--- MATERIAL TO PROCESS Enclosed Below ---

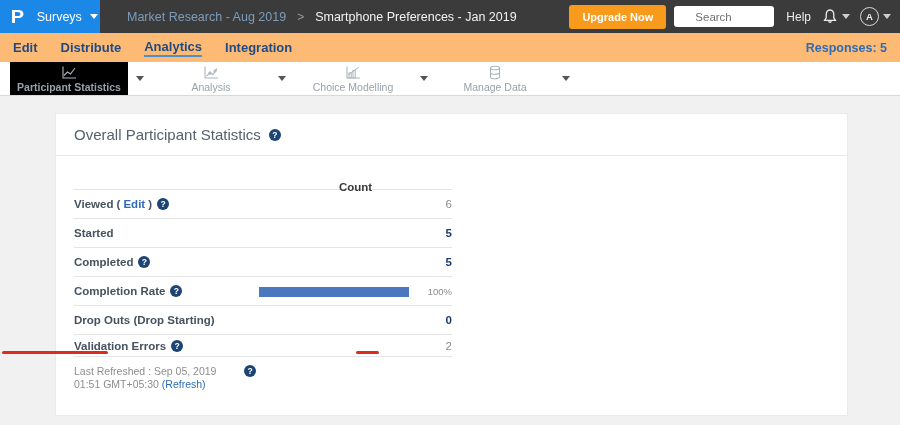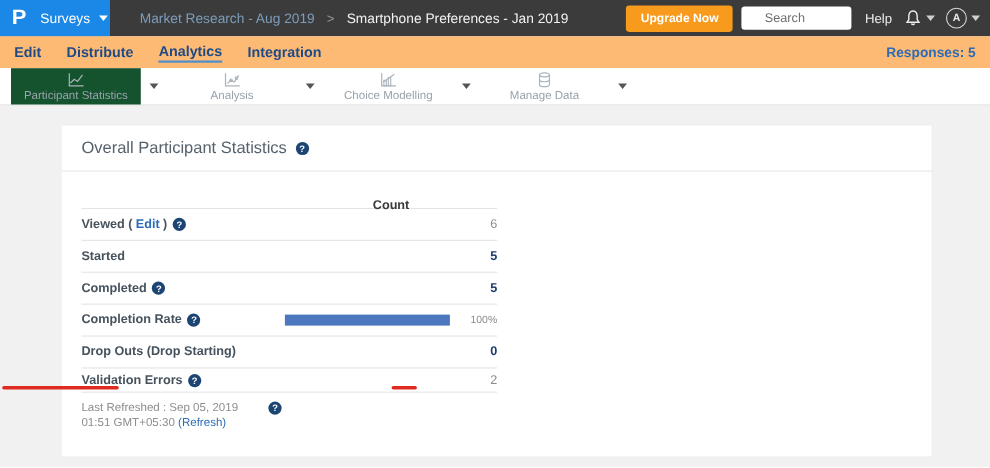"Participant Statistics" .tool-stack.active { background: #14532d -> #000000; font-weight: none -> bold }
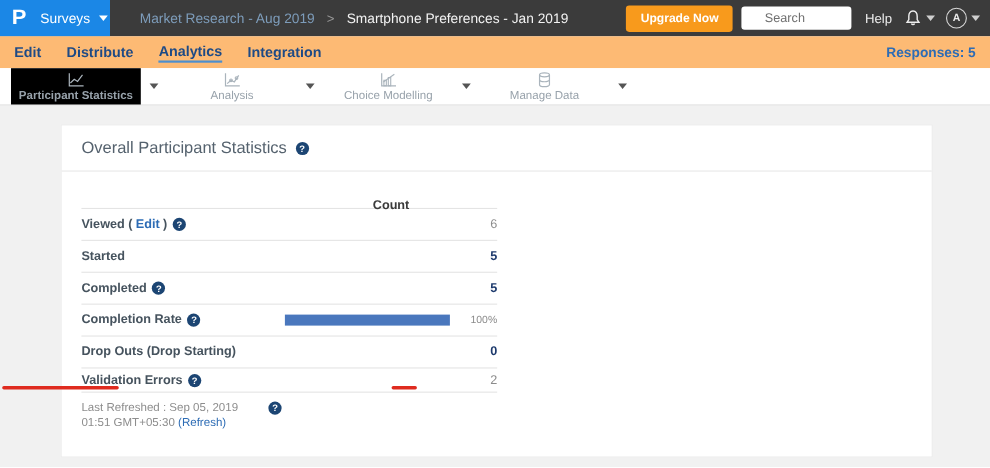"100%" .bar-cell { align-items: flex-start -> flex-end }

--- End of Enclosed MATERIAL TO PROCESS ---
--- MATERIAL TO PROCESS Enclosed Below ---

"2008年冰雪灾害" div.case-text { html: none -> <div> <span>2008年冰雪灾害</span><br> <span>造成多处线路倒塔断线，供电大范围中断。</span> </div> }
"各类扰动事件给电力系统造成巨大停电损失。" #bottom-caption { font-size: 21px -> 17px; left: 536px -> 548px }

--- End of Enclosed MATERIAL TO PROCESS ---
--- MATERIAL TO PROCESS Enclosed Below ---

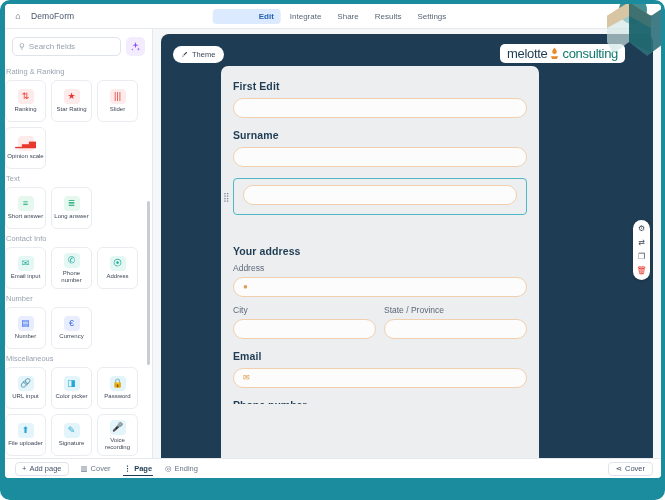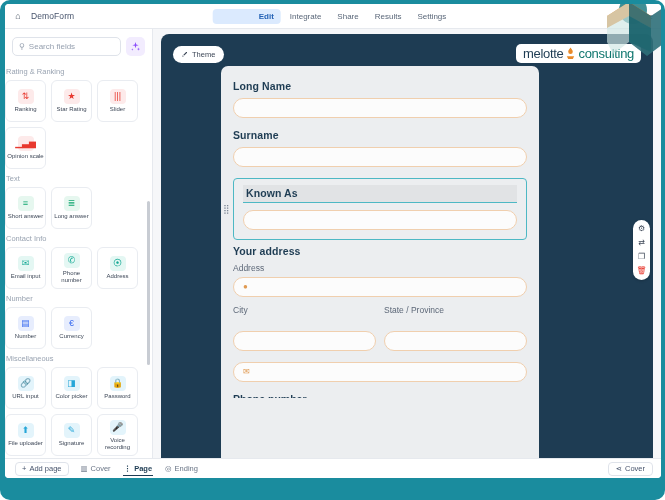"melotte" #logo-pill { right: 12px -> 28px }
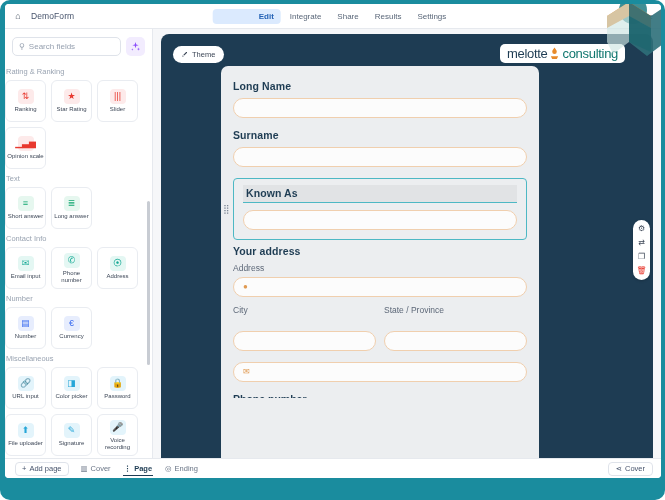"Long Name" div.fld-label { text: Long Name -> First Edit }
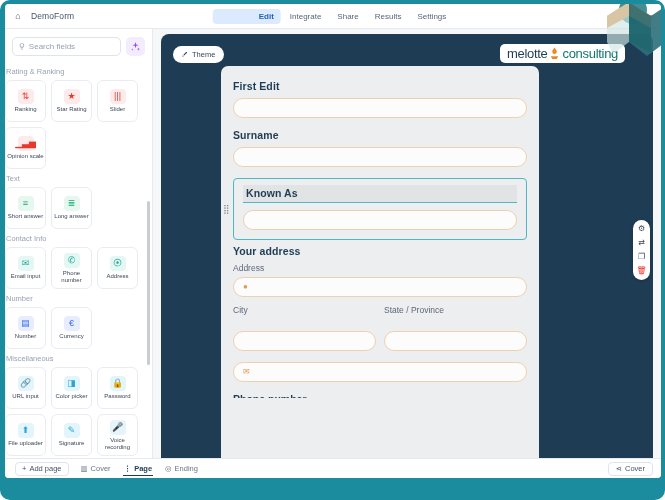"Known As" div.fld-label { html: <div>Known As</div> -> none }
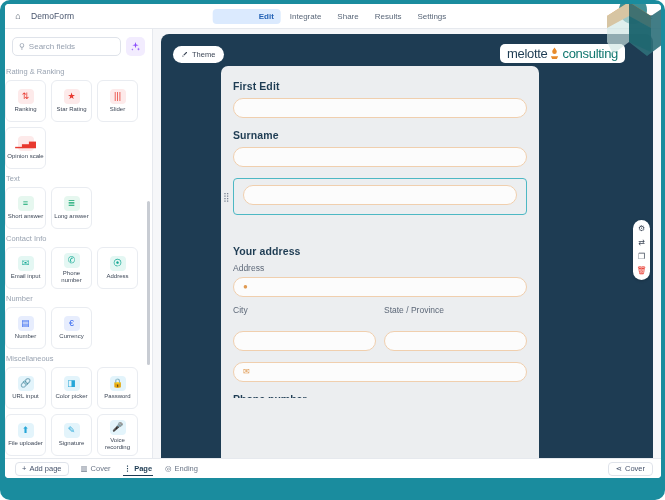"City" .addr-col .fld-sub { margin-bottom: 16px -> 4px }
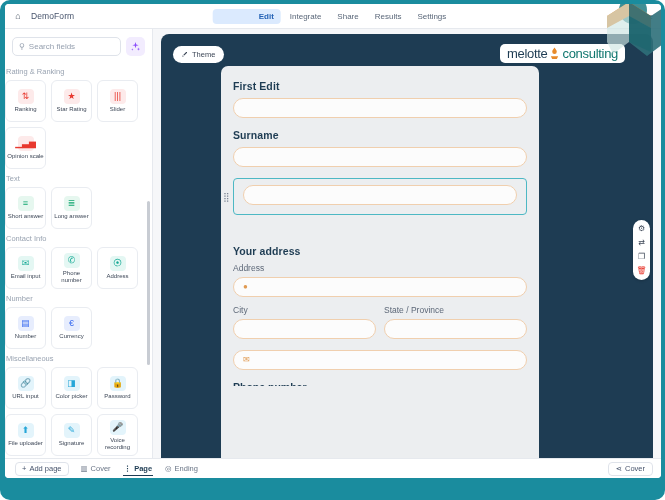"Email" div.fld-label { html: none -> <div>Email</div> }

--- End of Enclosed MATERIAL TO PROCESS ---

In the listing above, find the line containing "html: <div>Known As</div>" and the line containing "none -> <div>Email</div>". Reproduce those lines and all between them exactly, with no pictures and nothing more.

"Known As" div.fld-label { html: <div>Known As</div> -> none }
"City" .addr-col .fld-sub { margin-bottom: 16px -> 4px }
"Email" div.fld-label { html: none -> <div>Email</div> }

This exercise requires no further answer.